The oboe soloist, Andy Olson (below), with his own long affiliations with the MCO, clearly
recognized this characteristic, and realized it in his beautiful playing.
For the finale, the other super-familiar score, was the dazzling — and very tricky — orchestration by
Maurice Ravel of the solo piano suite Pictures at an Exhibition by Russian composer Modest
Mussorgsky (below).
At the very outset, in the opening “Promenade,” the brass section displayed a new level of power and
ensemble. The saxophone solo in “The Old Castle” was truly compelling. The heavy cartwheels of
“Byddlo” were inexorable, and “The Hut on Fowl’s Legs” or “Baba-Yaga” (a sorceress) was truly
ferocious.
The triumphant final movement, “The Great Gate of Kiev” was stunning. One feature of old Russian
city portals was the inclusion working chapels. I have never heard the hymn-like quality of the whole
piece, with its interludes of liturgical chanting and tolling bells, so successfully evoked.

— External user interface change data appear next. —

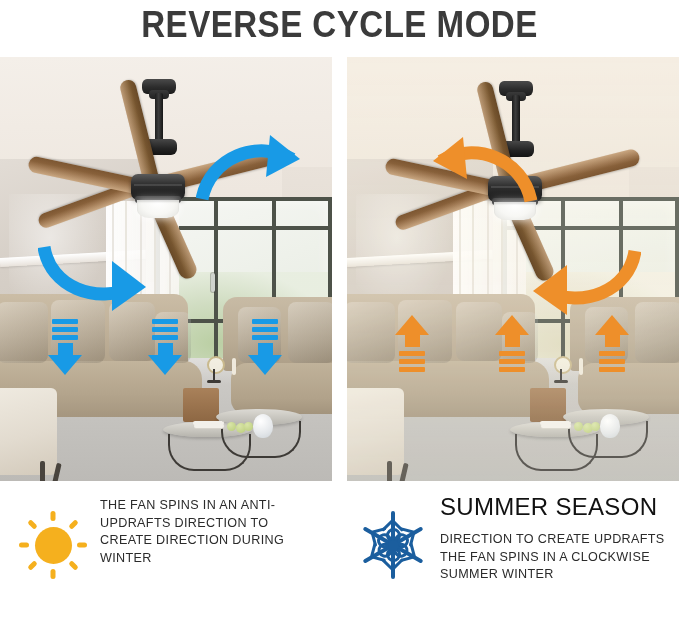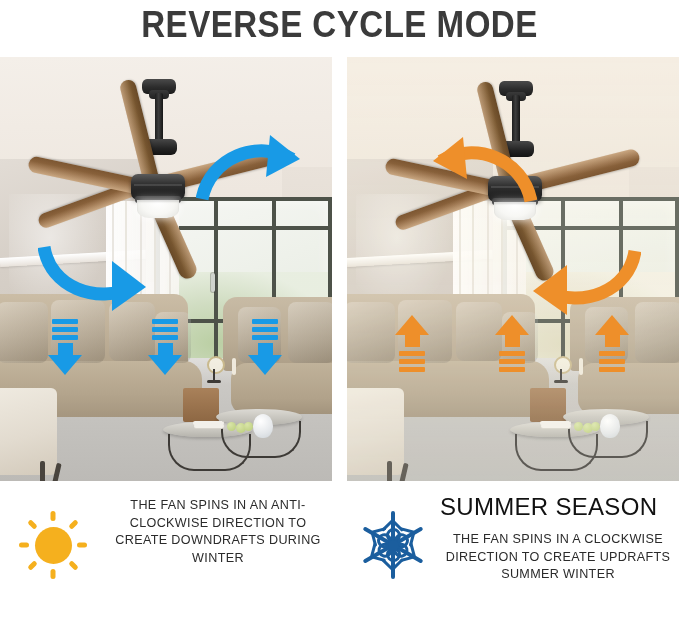--- a/index.html
+++ b/index.html
@@ -145,7 +145,7 @@
   .ficon{position:absolute;left:14px;top:20px;width:78px;height:78px;}
   .ftext{position:absolute;left:100px;top:4px;width:236px;}
   .fhead{font-size:24px;color:#111;letter-spacing:.3px;white-space:nowrap;line-height:34px;}
-  .fbody{margin-top:7px;font-size:12.6px;color:#2b2b2b;line-height:17.6px;letter-spacing:.35px;text-align:center;}
+  .fbody{margin-top:7px;font-size:12.6px;color:#2b2b2b;line-height:17.6px;letter-spacing:.35px;}
   .fbody div{white-space:nowrap;}
 
   

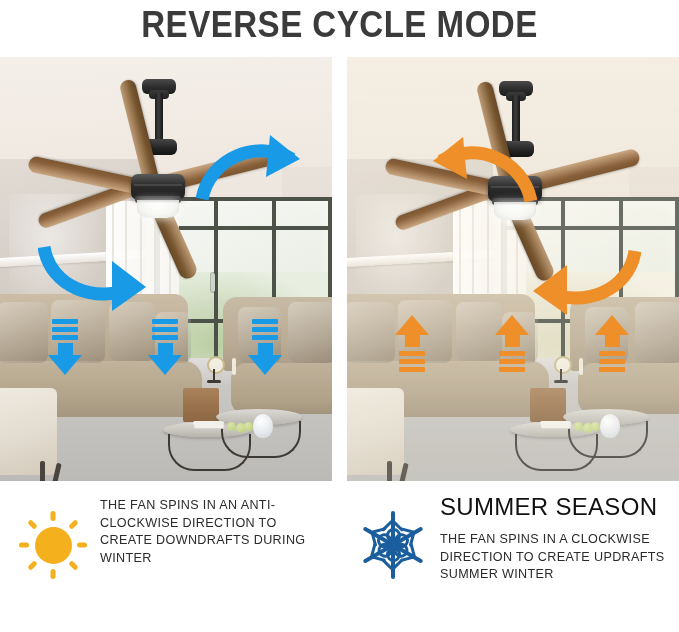--- a/index.html
+++ b/index.html
@@ -434,7 +434,7 @@
       <div class="ftext">
         <div class="fbody">
           <div>THE FAN SPINS IN AN ANTI-</div>
-          <div>CLOCKWISE DIRECTION TO</div>
+          <div>UPDRAFTS DIRECTION TO</div>
           <div>CREATE DOWNDRAFTS DURING</div>
           <div>WINTER</div>
         </div>

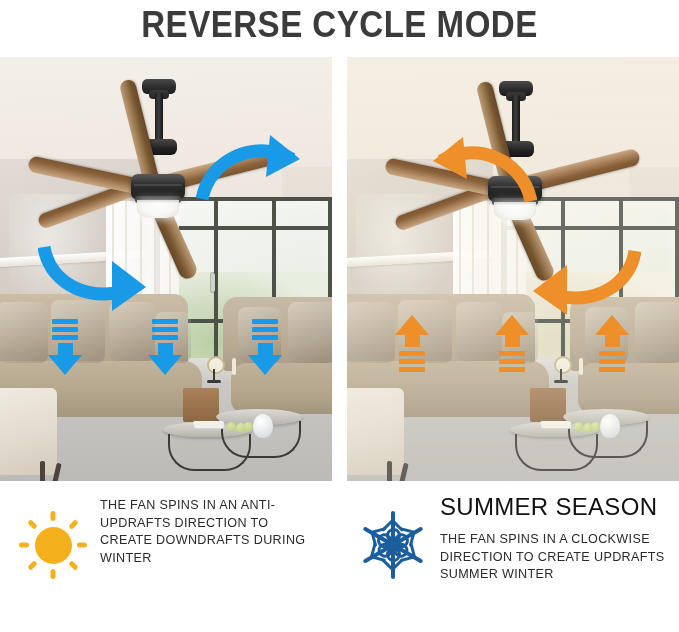--- a/index.html
+++ b/index.html
@@ -435,7 +435,7 @@
         <div class="fbody">
           <div>THE FAN SPINS IN AN ANTI-</div>
           <div>UPDRAFTS DIRECTION TO</div>
-          <div>CREATE DOWNDRAFTS DURING</div>
+          <div>CREATE DIRECTION DURING</div>
           <div>WINTER</div>
         </div>
       </div>

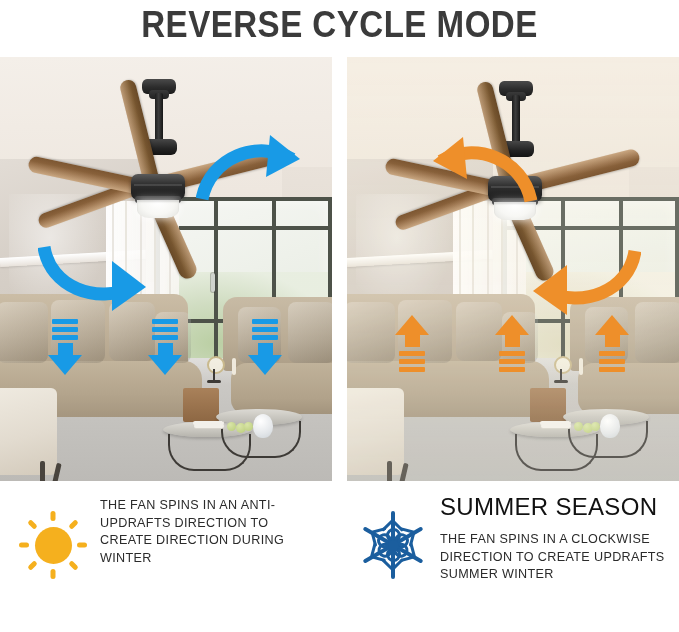--- a/index.html
+++ b/index.html
@@ -474,8 +474,8 @@
       <div class="ftext">
         <div class="fhead">SUMMER SEASON</div>
         <div class="fbody">
+          <div>DIRECTION TO CREATE UPDRAFTS</div>
           <div>THE FAN SPINS IN A CLOCKWISE</div>
-          <div>DIRECTION TO CREATE UPDRAFTS</div>
           <div>SUMMER WINTER</div>
         </div>
       </div>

Overall, this performance was magnificent, and I have never heard this orchestra play so well.
It was a performance full of head and heart, with open-throttle devotion from the players. Knox
obviously deserves much credit for this, but the players themselves made it clear that they owed no
apologies for the results they could produce. (Below, conductor Kyle Knox singles out the brass for
recognition by the audience.)
The MCO has proven itself to be, more than ever, a really extraordinary factor in the Madison area’s
musical life. It is a non-, or semi-, or extra-professional ensemble whose music-making is truly
inspirational. Its concerts should be supported and enjoyed by all our cultural community.